Serum samples were stored at −20 °C and sNfL measurements were performed as described previously, using the Advantage NF-Light Singleplex-Kit on a Simoa HD-1 instrument (Quanterix)27,47. Calibrators and diluted serum samples were measured in duplicates. Both the mean intraassay coefficient of variation of duplicates and the mean interassay coefficient of variation were <10%.

Statistical analyses

To normalize the right-skewed distribution of sNfL, natural log-transformation (logNfL) was used in linear models and Cox proportional-hazards models, as described by others19. Age-adjusted sNfL percentiles and Z scores were calculated with the Serum Neurofilament Light Chain Reference App, which uses a reference database derived from over 5000 participants without central nervous system disorders28. All Cox proportional-hazards regression models were adjusted for age at baseline, disease duration and sex. The proportional-hazards assumption was tested based on visual inspection of the scaled Schoenfeld residuals and χ2 test.

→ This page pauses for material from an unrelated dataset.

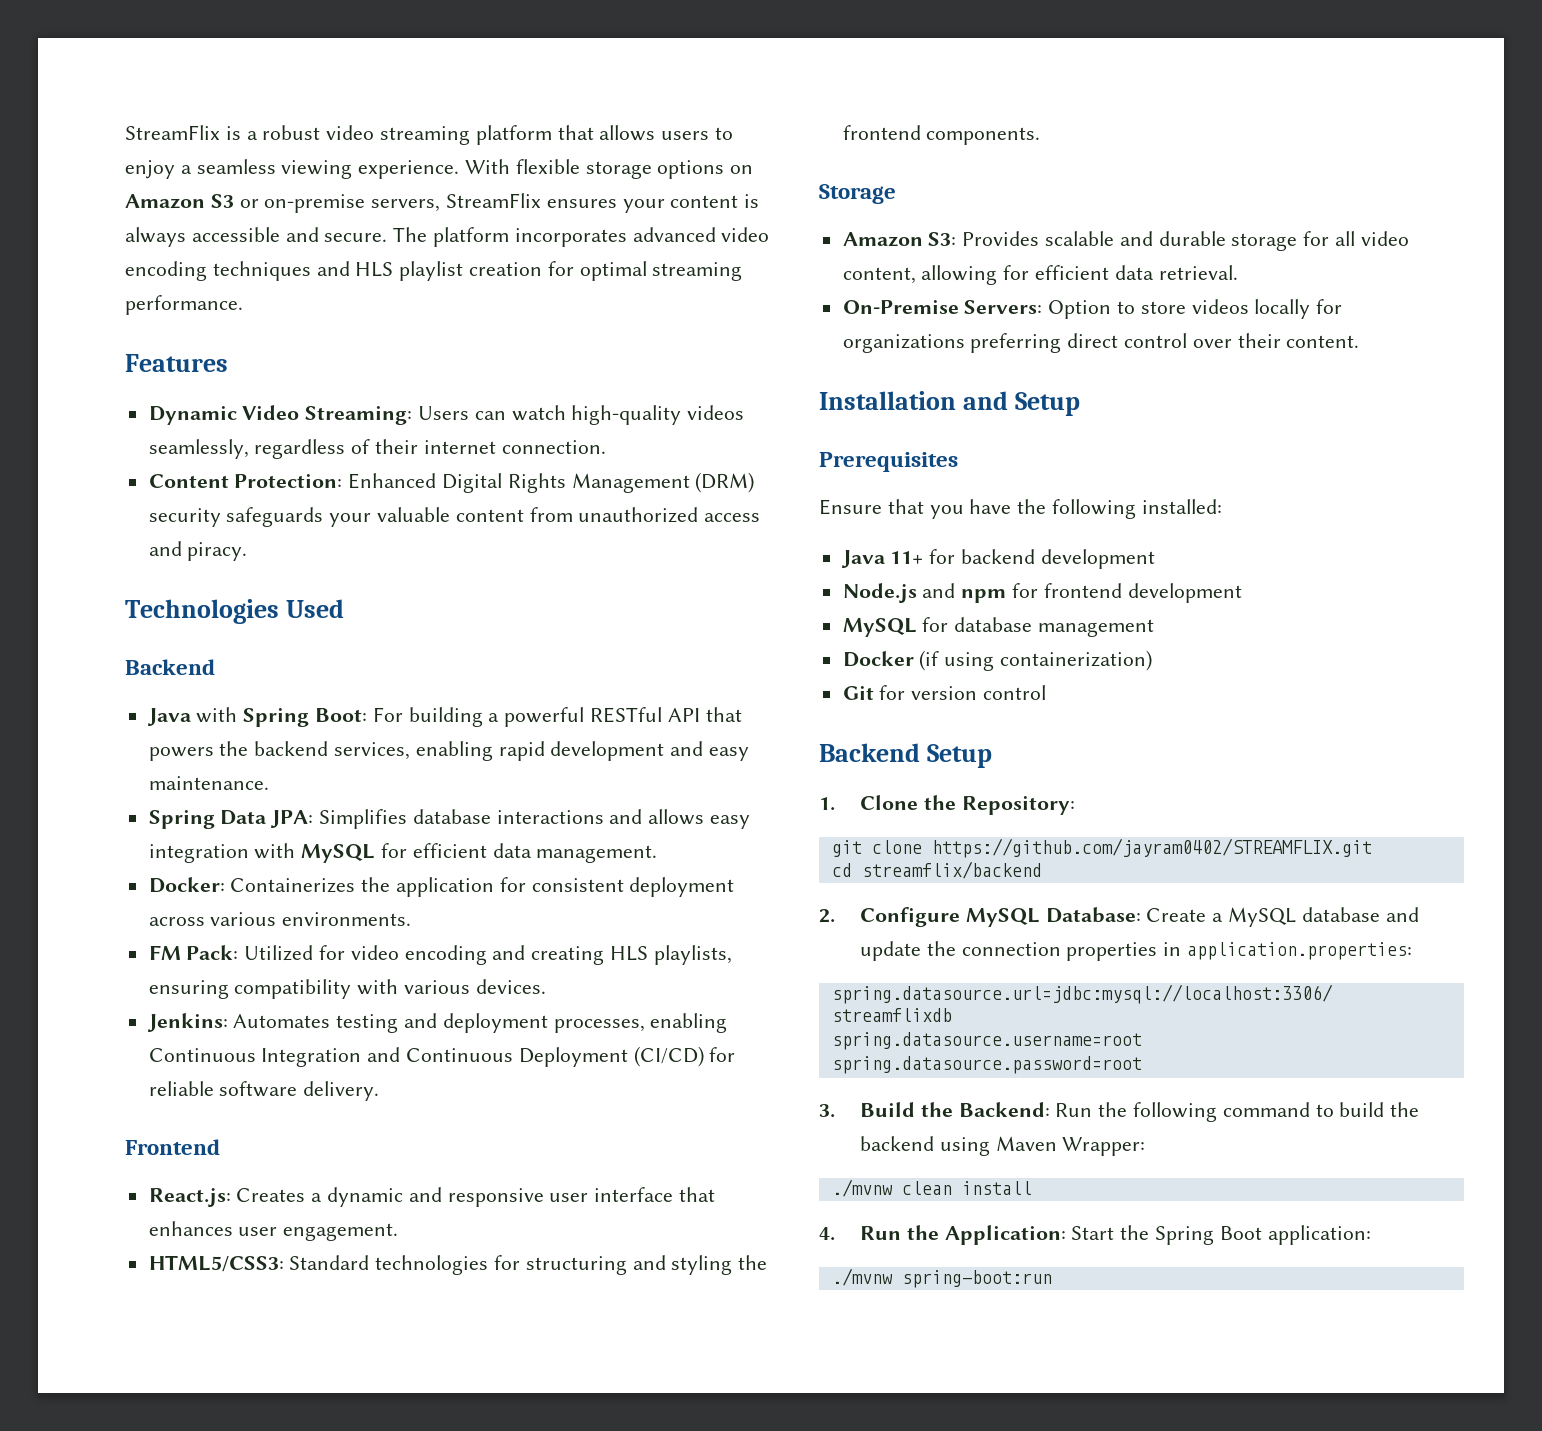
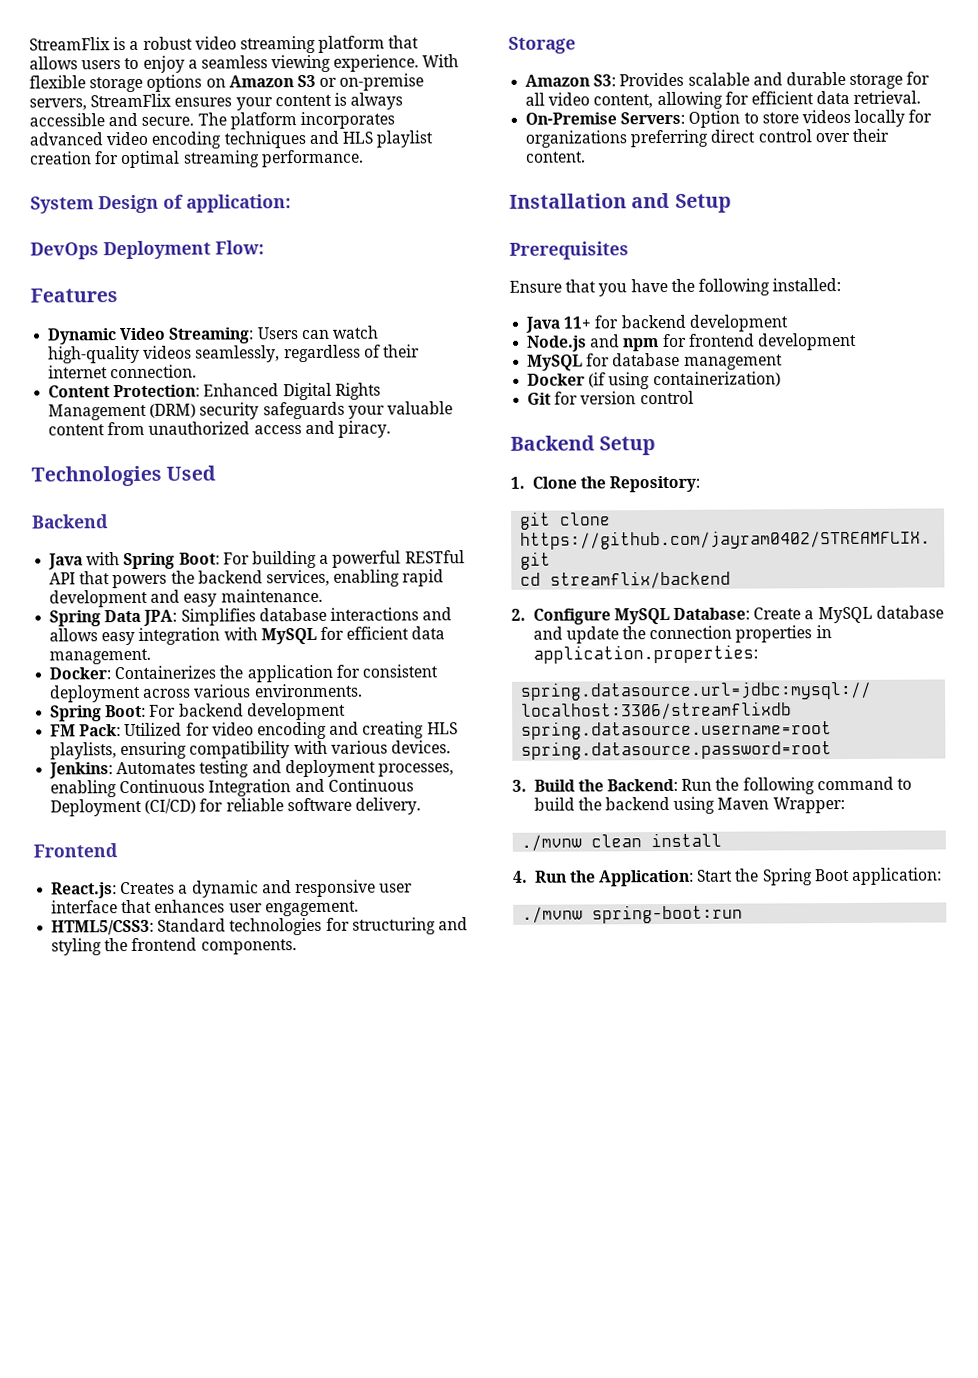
+ System Design of application:
+ DevOps Deployment Flow:
+ Spring Boot: For backend development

Comparisons between groups were carried out using the Mann–Whitney U Test. Correlations were assessed with Spearman’s rank test. For multiple group comparisons, the Kruskal–Wallis test with the posthoc Dunn-test corrected for false discovery rate with the Benjamini-Hochberg method was used.

To compute cutoff values for the prediction of death, we used binary regression models and fitted receiver operator curves. The optimal sensitivity and specificity were calculated based on the Youden Index determined with the R-package cutpointr. The computed Youden Index was used to dichotomize our sample to receive Kaplan–Meier curves depending on the respective sNfL or age-adjusted sNfL percentile cutoff value. Kaplan–Meier curves were compared with log-rank tests and corrected for false discovery rate with the Benjamini–Hochberg method if necessary.

Data are depicted either as mean with standard deviation or median with 95% confidence interval if not otherwise stated. Statistical analyses were performed with R-Studio (packages: pROC, survival, survminer, cutpointr) or Python (packages: scipy, pingouin, statsmodels, kaplan–meier). The sample size was based on the size of our patient cohort and not determined by a prospective sample size estimate.